Cannes funciona como una especie de brújula del cine futuro, anticipando las tendencias que marcarán la producción cinematográfica de los próximos años. Al igual que los desfiles de moda que establecen los cánones estéticos venideros, el festival francés ejerce una influencia determinante en la orientación del cine de autor internacional. En este contexto, la proliferación de propuestas que utilizan la violencia extrema como marca de distinción artística resulta profundamente preocupante.

La deshumanización progresiva que caracteriza esta tendencia guarda inquietantes paralelos con otras manifestaciones culturales contemporáneas. Del mismo modo que los desfiles de moda que reivindican cuerpos anoréxicos mantienen una conexión evidente con las patologías alimentarias del mundo real, la normalización de la violencia extrema en el cine de prestigio contribuye a una desensibilización que trasciende las salas de proyección.

En el caso de Sirât, esta violencia se presenta como necesaria para el desarrollo espiritual de los personajes, como parte del calvario que conduce a la iluminación. Esta justificación pseudomística no hace sino agravar el problema: la brutalidad se sacraliza, se convierte en experiencia trascendental, se desvincula de cualquier crítica social para convertirse en puro shock estético.

Estos tres elementos —la despolitización del territorio, la espiritualidad conservadora y la violencia como estrategia artística— no son independientes sino que se refuerzan mutuamente en Sirât. La huida hacia lo espiritual justifica la desconexión política, mientras que la violencia proporciona el impacto emocional que suple la ausencia de compromiso real.

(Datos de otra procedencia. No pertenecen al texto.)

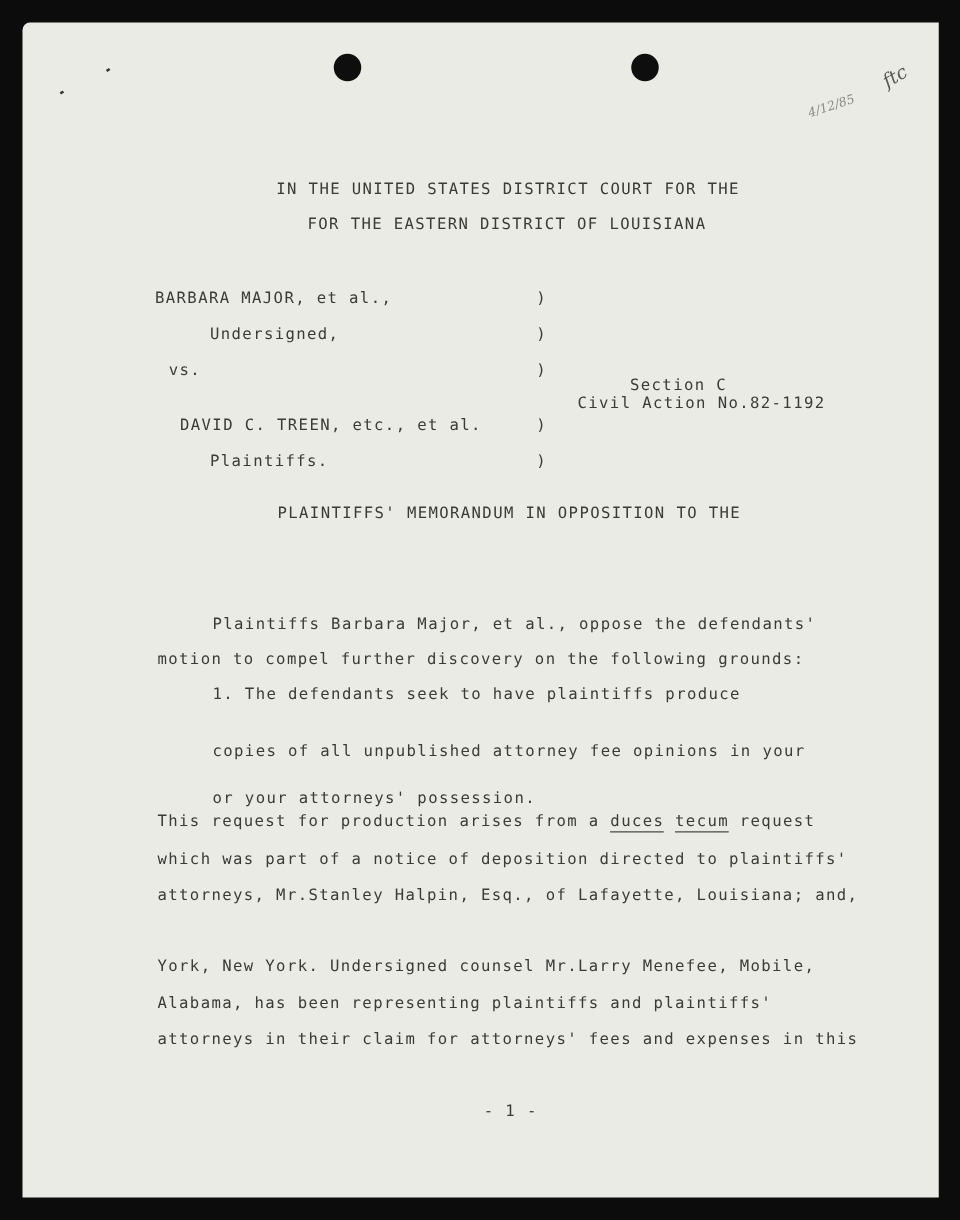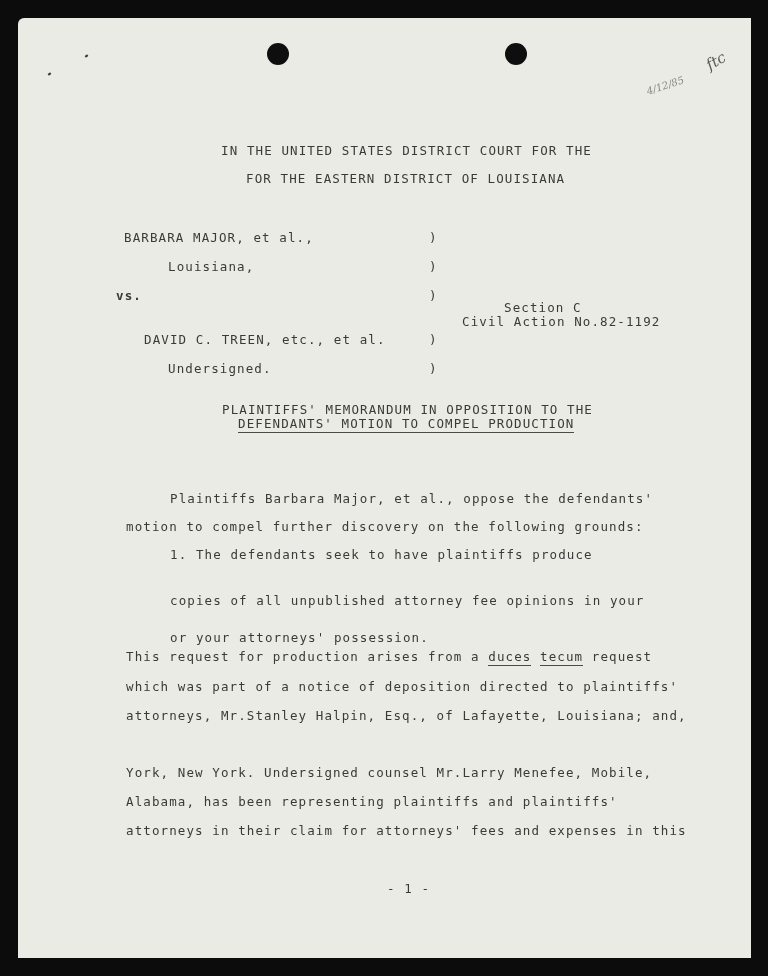--- a/index.html
+++ b/index.html
@@ -66,36 +66,35 @@
 
   <div class="handwriting" style="left:628px; top:62px; font-size:10px; transform:rotate(-18deg);">4/12/85</div>
   <div class="handwriting" style="left:688px; top:34px; font-size:15px; transform:rotate(-30deg); color:#5a5a56;">ftc</div>
 
   <div class="t" style="left:203px; top:127px;">IN THE UNITED STATES DISTRICT COURT FOR THE</div>
   <div class="t" style="left:228px; top:155px;">FOR THE EASTERN DISTRICT OF LOUISIANA</div>
 
   <div class="t" style="left:106px; top:214px;">BARBARA MAJOR, et al.,</div>
   <div class="t" style="left:411px; top:214px;">)</div>
 
-  <div class="t" style="left:150px; top:243px;">Louisiana,</div>
+  <div class="t" style="left:150px; top:243px;">Undersigned,</div>
   <div class="t" style="left:411px; top:243px;">)</div>
 
-  <div class="t" style="left:98px; top:272px;font-weight:bold;">vs.</div>
+  <div class="t" style="left:117px; top:272px;">vs.</div>
   <div class="t" style="left:411px; top:272px;">)</div>
   <div class="t" style="left:444px; top:270px;margin-top:28px;">Civil Action No.82-1192</div>
   <div class="t" style="left:486px; top:284px;">Section C</div>
 
   <div class="t" style="left:106px; top:316px;padding-left:20px;">DAVID C. TREEN, etc., et al.</div>
   <div class="t" style="left:411px; top:316px;">)</div>
 
-  <div class="t" style="left:150px; top:345px;">Undersigned.</div>
+  <div class="t" style="left:150px; top:345px;">Plaintiffs.</div>
   <div class="t" style="left:411px; top:345px;">)</div>
 
   <div class="t" style="left:204px; top:386px;">PLAINTIFFS' MEMORANDUM IN OPPOSITION TO THE</div>
-  <div class="t u" style="left:220px; top:400px;">DEFENDANTS' MOTION TO COMPEL PRODUCTION</div>
 
   <div class="t" style="left:152px; top:475px;">Plaintiffs Barbara Major, et al., oppose the defendants'</div>
   <div class="t" style="left:108px; top:503px;">motion to compel further discovery on the following grounds:</div>
   <div class="t" style="left:152px; top:531px;">1. The defendants seek to have plaintiffs produce</div>
 
   <div class="t" style="left:152px; top:577px;">copies of all unpublished attorney fee opinions in your</div>
   <div class="t" style="left:152px; top:566px;margin-top:48px;">or your attorneys' possession.</div>
 
   <div class="t" style="left:108px; top:633px;"><span>This request for production arises from a </span><span class="u">duces</span><span> </span><span class="u">tecum</span><span> request</span></div>
   <div class="t" style="left:108px; top:663px;">which was part of a notice of deposition directed to plaintiffs'</div>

El resultado es una película que consigue la paradoja de presentarse como radical mientras evita cuidadosamente cualquier forma de radicalidad efectiva. Sirât ofrece la experiencia de la transgresión sin ninguno de sus riesgos, la sensación de profundidad sin ninguna de sus implicaciones, la ilusión de compromiso político sin ninguna de sus consecuencias.

Esta operación resulta especialmente problemática en un momento histórico marcado por crisis múltiples que exigen respuestas urgentes y comprometidas. Frente a la complejidad del presente, Sirât propone una forma de escapismo disfrazado de búsqueda espiritual que, bajo su apariencia progresista, contribuye al mantenimiento de las estructuras que genera el malestar del que pretende huir.

La película de Laxe encarna así una tendencia más amplia del cine de autor contemporáneo: la estetización de la despolitización, la conversión de la renuncia al compromiso en gesto artístico sofisticado. En un mundo que requiere urgentemente formas nuevas de implicación y transformación, Sirât ofrece, paradójicamente, una invitación al retiro místico que no puede sino leerse como una forma sutil pero efectiva de conservadurismo cultural.